# Regression least squares

Hallo

I want to calculate a regression for the correlation of one independent variable with repeated measurements. An instrument measures a substance level at discrete steps (calibration curve) and this is repeated several times. In Excel and statistiXL only two one-dimenstional vectors can be correlated. Is there a procedure for repeated measures at distinct levels? Klaus

• Hi Klaus

I have forwarded your query on to Philip and he should have a reply for you tomorrow.

Best Regards

Alan
• Hello Klaus

Regression with repeated X measures is not an option in statistiXL (or other packages that I know of), but the calculations are exactly the same as a regular regression on the data. The difference is that repeat of X measures allows separation of the residual sum of squares into the "pure error" sum of squares and the "lack of fit" sum of squares. This is because the repeat X measure allows the estimation of the "pure error" sum of squares. Note that the repeated measure must be a true, independent repeat e.g. you you can't just repeat a measure for the same individual, or remeasure the value for a sample - you have to measure a different individual with the same X value, or measure a different standard of the same X value.

So, you can analyse your data with X repeats as a standard regression, and get the same result - ASSUMING that the "lack of fit" sum of squares is NOT significant (if it were significant, then you should abandon the particular regression model and seek a better one e.g. try a quadratic model).

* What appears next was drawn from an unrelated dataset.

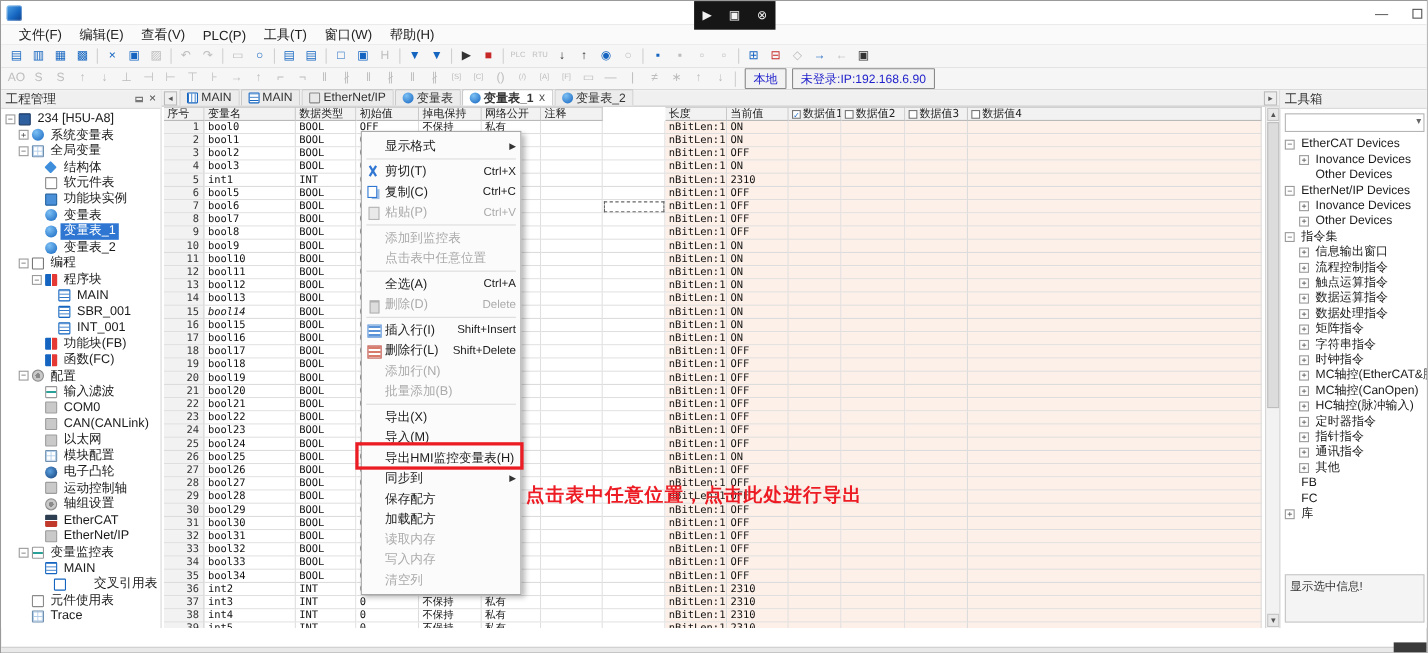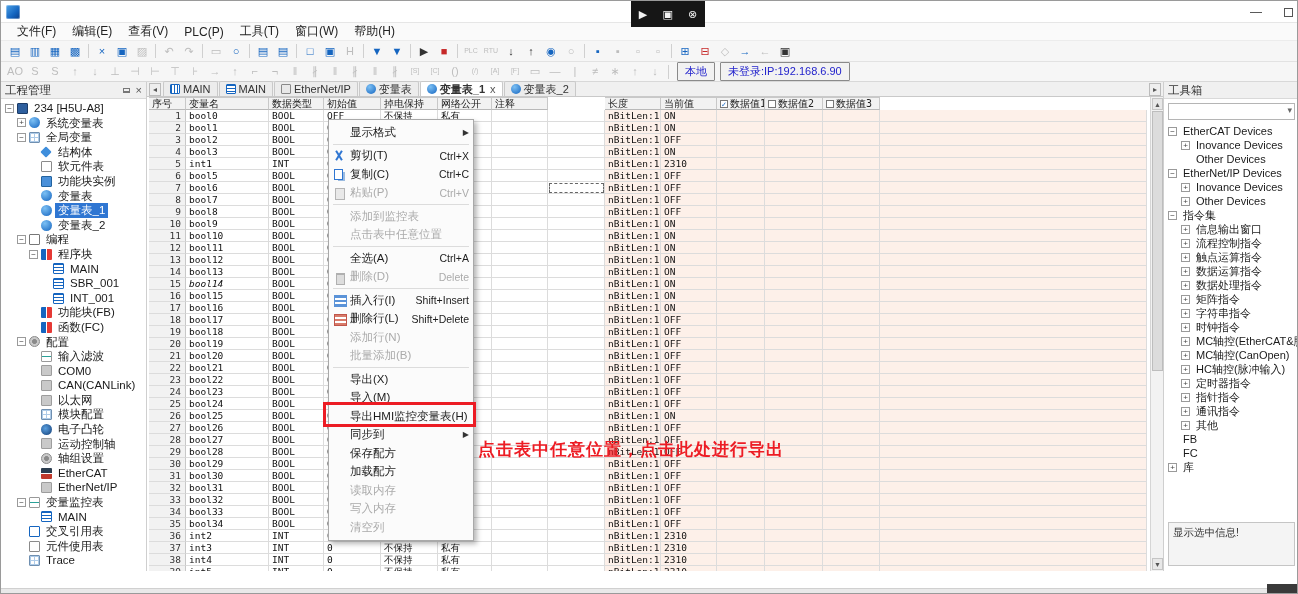"数据值4" div.th { html: none -> <div> <span></span> <span>数据值4</span> </div> }
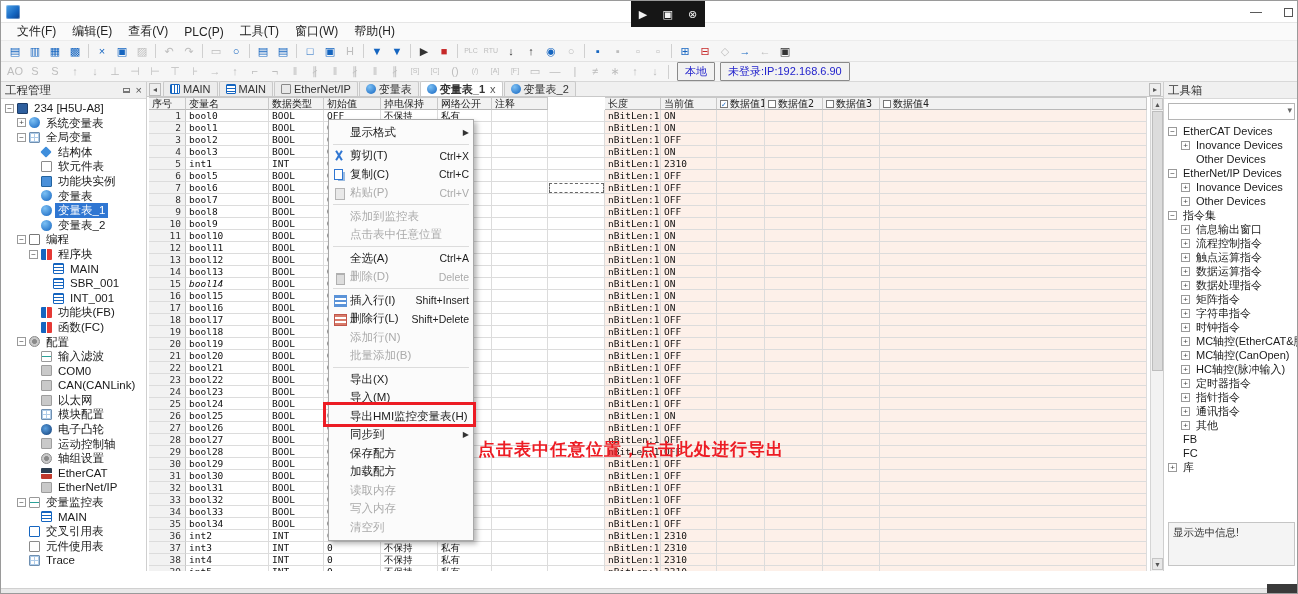"交叉引用表" div.titem { justify-content: none -> space-between }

It isn't too hard to calculate the pure error SS - if you are interested then read my description below.

Phil Withers

********************************************************************************************************************
To calculate the pure error SS in repeated X regression.
An excellent description of this is given by Draper & Smith (1998) Applied Regression Analysis,
whose example I use
********************************************************************************************************************

1. For each set of repeated X values calculate the sum of each Y-squared value and add them together
e.g. X,Y =(4.0, 2.8), (4.0, 2.8) and (4.0, 2.2) , Y2 = 2.8^2 + 2.8^2 + 2.2^2 = 20.52

2. Sum the Y values for each of these repeated X values, square this, and divide by how many repeats there are
e.g. ((2.8 + 2.8 + 2.2)^2)/3 = 20.28

3. The number of degrees of freedom for this sum of squares is the number of the X repeats - 1
e.g. df = 3-1 = 2

4. Sum all of the sums of squares, and all of the degrees of freedom - this is the PURE ERROR SS and DF
e.g. total repeat SS = 7.055, total df = 10

5. Get the residual SS and df from the normal regression analysis
e.g. residualSS = 15.278, df = 21

6. The Lack of Fit SS and df are obtained by subtraction from the residual SS and DF
e.g. LofF SS = 15.278 - 7.055 = 8.233, df = 21 - 10 = 11

7. Calculate the mean squares in the normal fashion (SS / df)
e.g. LofF MS = 8.233/11 = 0.748 Pure Error MS = 7.055/10 = 0.7055

8. Calculate F for LofF MS in the usual way (LofF MS/Pure Error MS)
e.g. F = 0.748/0.7055 = 1.061

9. Check significance of this F value:
IF F is non-significant, proceed with the regression in the conventional way and calculate
regression F, etc (i.e. just use repeat X values as X values)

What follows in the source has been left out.